Each member of
the small group should briefly indicate what they found most
striking in the reading; the group as a whole should ultimately formulate a
question for full seminar. Since each
group will be made up of members from both seminars, the number of
questions will be larger than in the past.
Q1 How did Kandel and others expand his initial work on the “three simplest forms” of memory and learning in Aplysia to issues of implicit and explicit memory in mammals (ch. 20 passim). How did this work provide a biological basis for Hebbian ideas about strengthening association and philosophical positions taken by Aristotle and British empiricist philosophers? (p. 284)

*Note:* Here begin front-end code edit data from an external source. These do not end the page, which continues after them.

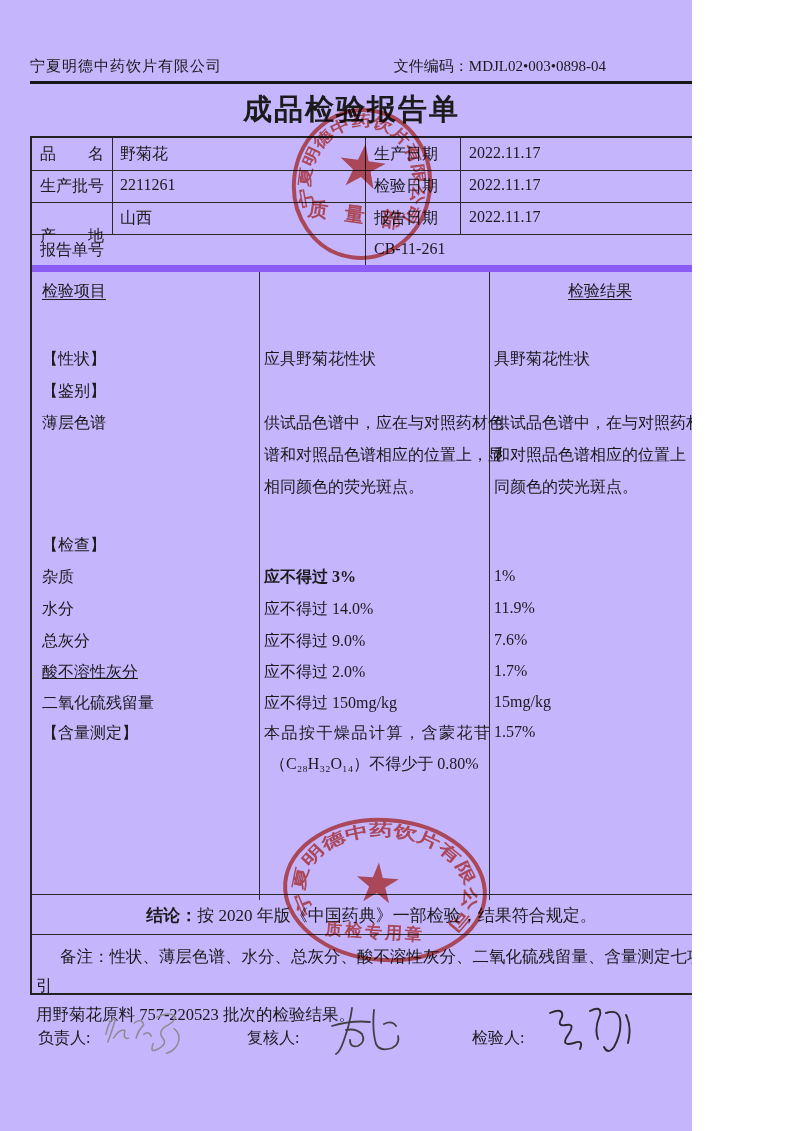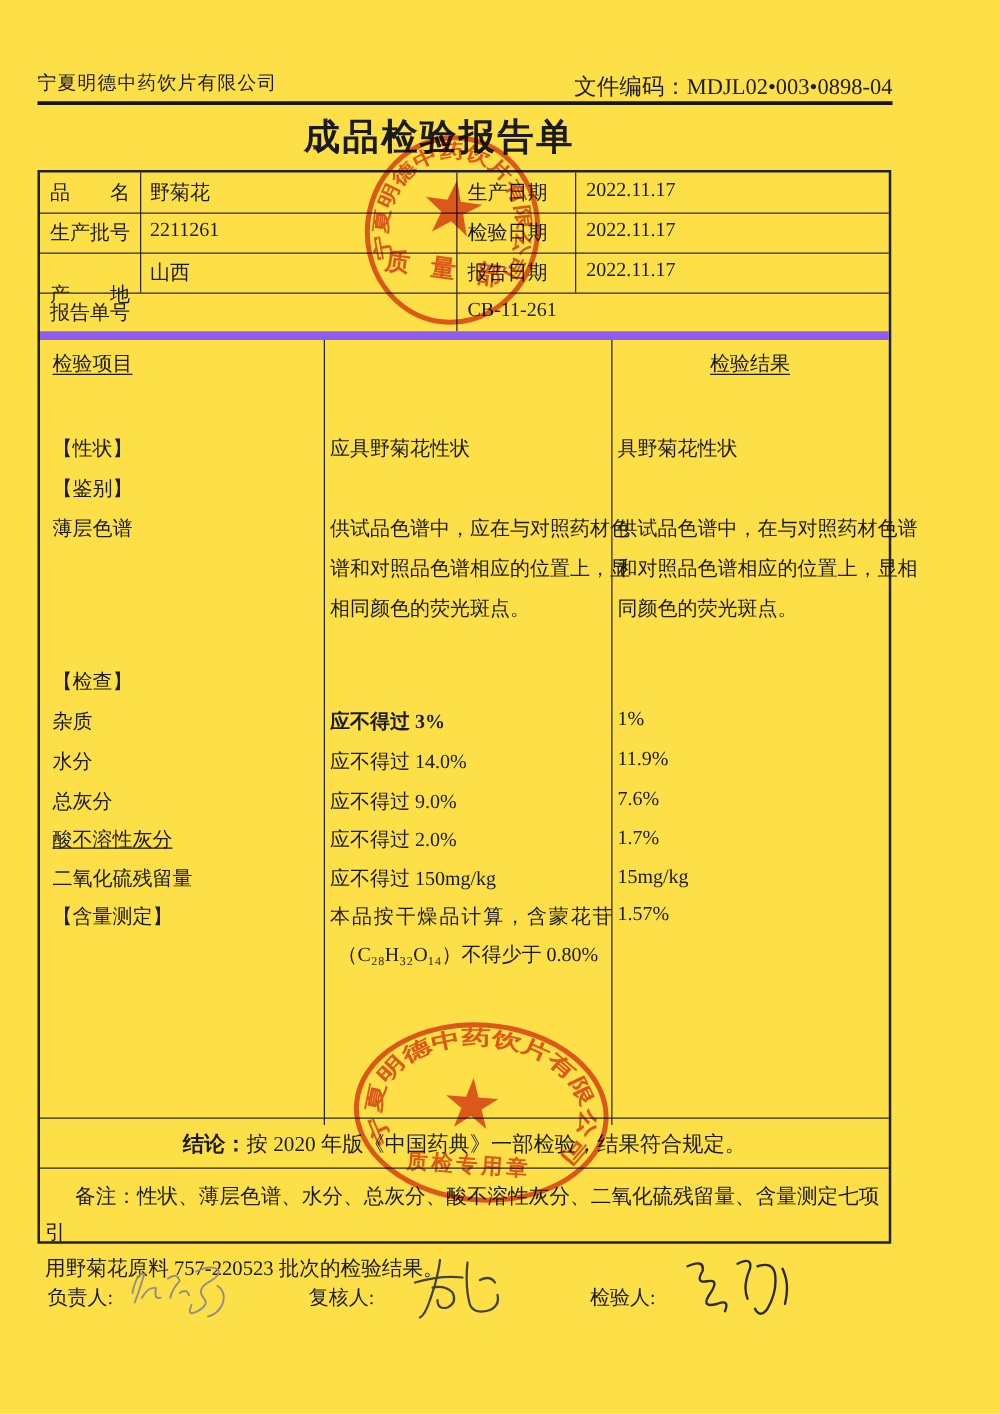--- a/index.html
+++ b/index.html
@@ -1,23 +1,23 @@
 <!DOCTYPE html>
 <html><head>
 <meta charset="utf-8">
 <style>
   html,body{margin:0;padding:0;background:#ffffff;}
   .page{
-    position:relative;width:800px;height:1131px;background:#fde047;overflow:hidden;
+    position:relative;width:692px;height:1131px;background:#c4b5fd;overflow:hidden;
     font-family:"Liberation Serif","DejaVu Serif",serif;color:#1b1b1b;
   }
   .abs{position:absolute;}
   
   .company{left:30px;top:57px;font-size:15px;letter-spacing:1px;}
-  .doccode{top:57px;right:86px;font-size:18px;}
+  .doccode{top:57px;right:86px;font-size:15px;}
   .hrule{left:30px;top:81px;width:684px;height:3px;background:#161616;}
   .title{left:30px;top:90px;width:683px;padding-right:40px;box-sizing:border-box;
          text-align:center;font-size:29px;font-weight:bold;letter-spacing:2px;}
   
   .frame{left:30px;top:136px;width:683px;height:859px;border:2px solid #222;box-sizing:border-box;}
   .sec{position:absolute;left:0;width:679px;}
   .sec-info{top:0;height:127px;}
   .sec-main{top:127px;height:629px;border-top:7px solid #8b5cf6;box-sizing:border-box;}
   .sec-conc{top:756px;height:40px;border-top:1px solid #2a2a2a;box-sizing:border-box;}
   .sec-rem {top:796px;height:63px;border-top:1px solid #2a2a2a;box-sizing:border-box;}

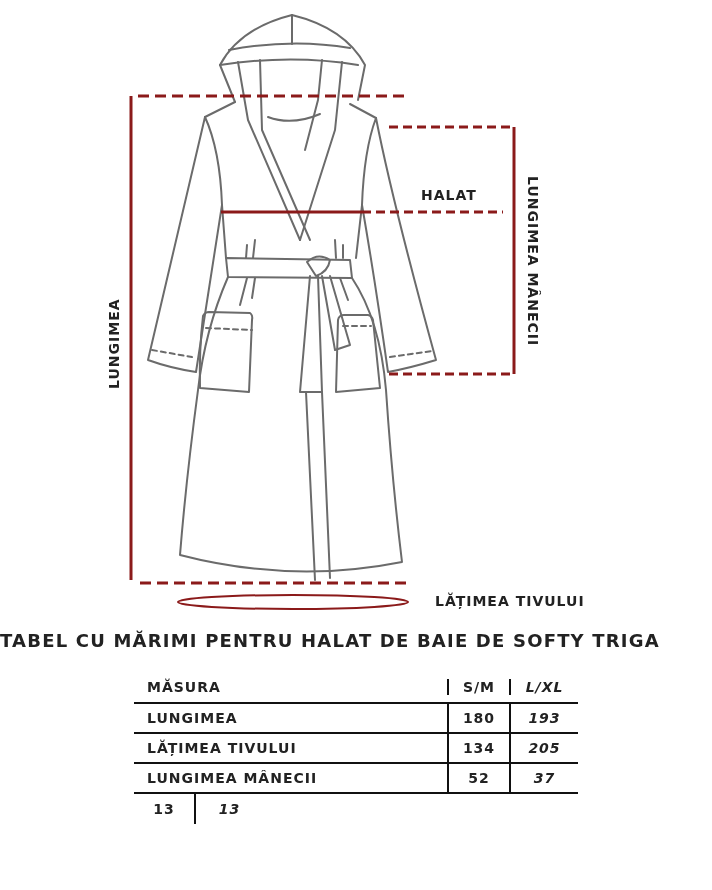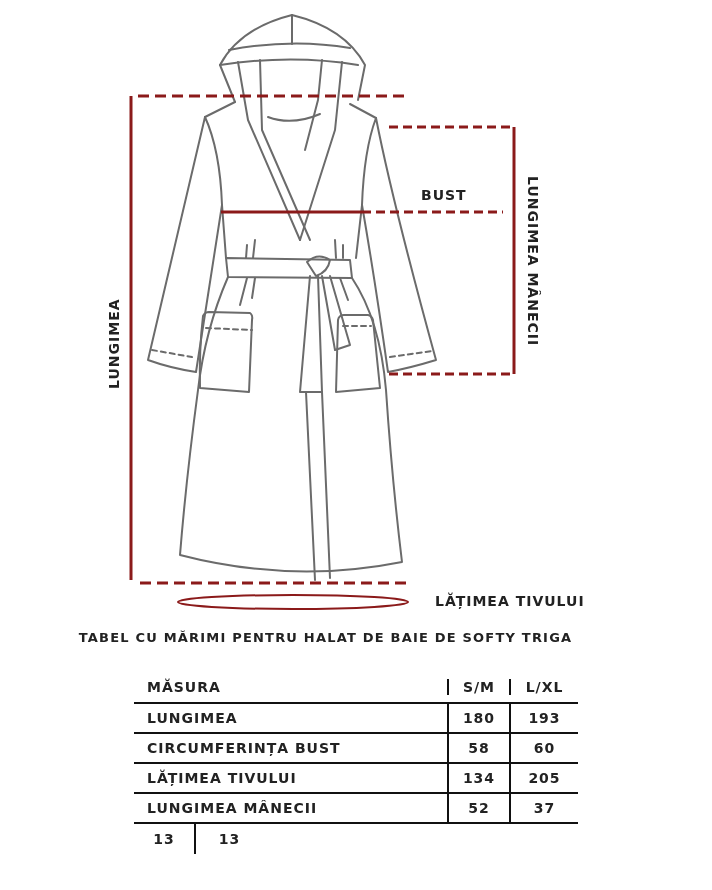--- a/index.html
+++ b/index.html
@@ -2,29 +2,29 @@
 <html><head>
   <meta charset="utf-8">
   <style>
     html, body { margin: 0; padding: 0; background: #ffffff; }
     body { width: 712px; height: 890px; position: relative; overflow: hidden; font-family: "DejaVu Sans", sans-serif; color: #222; }
     #illustration { position: absolute; left: 0; top: 0; width: 712px; height: 620px; }
     .lbl { position: absolute; font-family: "DejaVu Sans", sans-serif; font-weight: bold; font-size: 14px; letter-spacing: 1px; color: #222; white-space: nowrap; }
     .lbl-bust { left: 421px; top: 187px; }
     .lbl-hem { left: 435px; top: 593px; }
     .lbl-sleeve { left: 541px; top: 176px; transform-origin: 0 0; transform: rotate(90deg); }
-    .title { position: absolute; left: 0; top: 630px; width: 651px; text-align: center; font-weight: bold; font-size: 13px; letter-spacing: 1.2px; color: #222; white-space: nowrap; }
+    .title { position: absolute; left: 0; top: 630px; width: 651px; text-align: center; font-weight: bold; font-size: 18px; letter-spacing: 1.2px; color: #222; white-space: nowrap; }
     .table { position: absolute; left: 134px; top: 672px; width: 444px; }
     .row { position: relative; display: flex; height: 30px; border-bottom: 2px solid #111; box-sizing: border-box; }
     .row.head { height: 32px; align-items: center; }
     .row.last { border-bottom: none; }
     .cell { font-weight: bold; font-size: 14px; letter-spacing: 1px; color: #222; display: flex; align-items: center; box-sizing: border-box; }
     .c-name { width: 315px; padding-left: 13px; border-right: 2px solid #111; }
     .c-sm { width: 62px; justify-content: center; border-right: 2px solid #111; }
-    .c-lxl { width: 67px; justify-content: center; }
+    .c-lxl { width: 67px; justify-content: center; font-style: italic; }
   </style>
 </head>
 <body>
 
 <svg id="illustration" viewBox="0 0 712 620" xmlns="http://www.w3.org/2000/svg">
   <g fill="none" stroke="#6b6b6b" stroke-width="2" stroke-linejoin="round" stroke-linecap="round">
 
     <path d="M220 65 Q240 28 292 15 Q345 28 365 65 L358 100"></path>
     <path d="M292 15 L292 44"></path>
     <path d="M229 50 Q292 38 350 48"></path>
@@ -83,44 +83,39 @@
     <line x1="221" y1="212" x2="362" y2="212"></line>
     <line x1="362" y1="212" x2="503" y2="212" stroke-dasharray="9,5"></line>
 
     <line x1="389" y1="127" x2="514" y2="127" stroke-dasharray="9,5"></line>
     <line x1="514" y1="127" x2="514" y2="374"></line>
     <line x1="389" y1="374" x2="514" y2="374" stroke-dasharray="9,5"></line>
   </g>
   <ellipse cx="293" cy="602" rx="115" ry="7" fill="none" stroke="#8b1a1a" stroke-width="2"></ellipse>
 </svg>
 
-<div class="lbl lbl-bust">BUST</div>
+<div class="lbl lbl-bust">HALAT</div>
 <div class="lbl lbl-hem">LĂȚIMEA TIVULUI</div>
 <div class="lbl" style="left:106px; top:389px; transform-origin:0 0; transform:rotate(-90deg);">LUNGIMEA</div>
 <div class="lbl lbl-sleeve">LUNGIMEA MÂNECII</div>
 
 <div class="title">TABEL CU MĂRIMI PENTRU HALAT DE BAIE DE SOFTY TRIGA</div>
 
 <div class="table">
   <div class="row head">
     <div class="cell c-name">MĂSURA</div>
     <div class="cell c-sm">S/M</div>
     <div class="cell c-lxl">L/XL</div>
   </div>
   <div class="row">
     <div class="cell c-name">LUNGIMEA</div>
     <div class="cell c-sm">180</div>
     <div class="cell c-lxl">193</div>
   </div>
   <div class="row">
-    <div class="cell c-name">CIRCUMFERINȚA BUST</div>
-    <div class="cell c-sm">58</div>
-    <div class="cell c-lxl">60</div>
-  </div>
-  <div class="row">
     <div class="cell c-name">LĂȚIMEA TIVULUI</div>
     <div class="cell c-sm">134</div>
     <div class="cell c-lxl">205</div>
   </div>
   <div class="row">
     <div class="cell c-name">LUNGIMEA MÂNECII</div>
     <div class="cell c-sm">52</div>
     <div class="cell c-lxl">37</div>
   </div>
   <div class="row last">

Q2 In his discussion of the
history of research concerning sensory modalities, Kandel says the results are
“shades of Immanuel Kant” and quotes Mountcastle’s conclusion that “sensation
is an abstraction, not a replication of the real world.” (p. 304) A few pages
later he describes O’Keefe’s work on spatial knowledge as applying “Kantian
logic.” (p. 307) What do you think
Kandel means when he invokes the
philosopher Kant in this context? How
would you briefly summarize the material he presents in chapters 22 and 23 around
this allusion to Kant?
Q3 How does Kandel connect fear and mental illness? How does he relate memory (and his work on Aplysia) to fear? (p337ff) How does he extend his discussion to schizophrenia? (ch. 26 passim) Do you think that he has made a convincing case for a “reductionist” stategy in researching mental illness?
Q4 Throughout the book, and especially in chapter 27, Kandel points
to ways in which biology can be brought to bear on psychoanalytic ideas (p.
375, 388). What remains for the psychoanalytic
approach to psychiatry if we embrace a “radical reductionism” in brain
science? Are you convinced?
Q5 Kandel briefly compares
Edelman’s approach to consciousness with Crick and Koch’s approach (p. 383).
What are the two approaches? Which seems more attractive to you, given Kandel’s
discussion of consciousness and your current beliefs about the nature of
consciousness?
Q6 How does Kandel
characterize the “new science of mind” that he discusses at various points in
the last half of the text? (pp. 304, 336, 376, 423ff, subtitle of book). Has he
made a convincing case that this is a new science of the Mind rather
than a broader, more sophisticated science of the Brain? That is, does
he point to a way of addressing what
David Chalmers called “the hard problem of consciousness?” (p. 381).
Q7. Historians and
philosophers of science have embraced several general schemas to describe and
explain scientific change. How, if at all, does Kandel’s history of
neuroscience illustrate these views?
What about the larger domain of a “science of mind” that initially
included Freudian psychology and behaviorist and later cognitive
psychology?
(1)
Some
have described a slow, progressive growth of knowledge in a scientific domain.
Various forms of positivism took this approach, starting with August Comte in
19th century and the so-called logical positivists in the 20th
century. This view typically emphasized
that the growth was gradual accumulation of “facts,” established by crucial
experiments, which gradually justified or confirmed scientific theories.
(2)
Another
position, associated with Thomas Kuhn, presented a more “punctuated
equilibrium” account of scientific growth with periods of stasis (normal
science) alternating with periods of rapid change. This approach questioned the notion of gradual progressive or
positive accumulation of scientific knowledge in favor of seeing transformation
of scientific points a view as a “gestalt shift” only loosely connected to an
evidential basis at the time of transformation.
(3)
A
third position, associated with Karl Popper, emphasized the importance of
falsification (rather than confirmation) in science and promoted a vision of
scientific change featuring bold conjectures, vigorous efforts to falsify these
conjectures, and provisional theories that survived these efforts.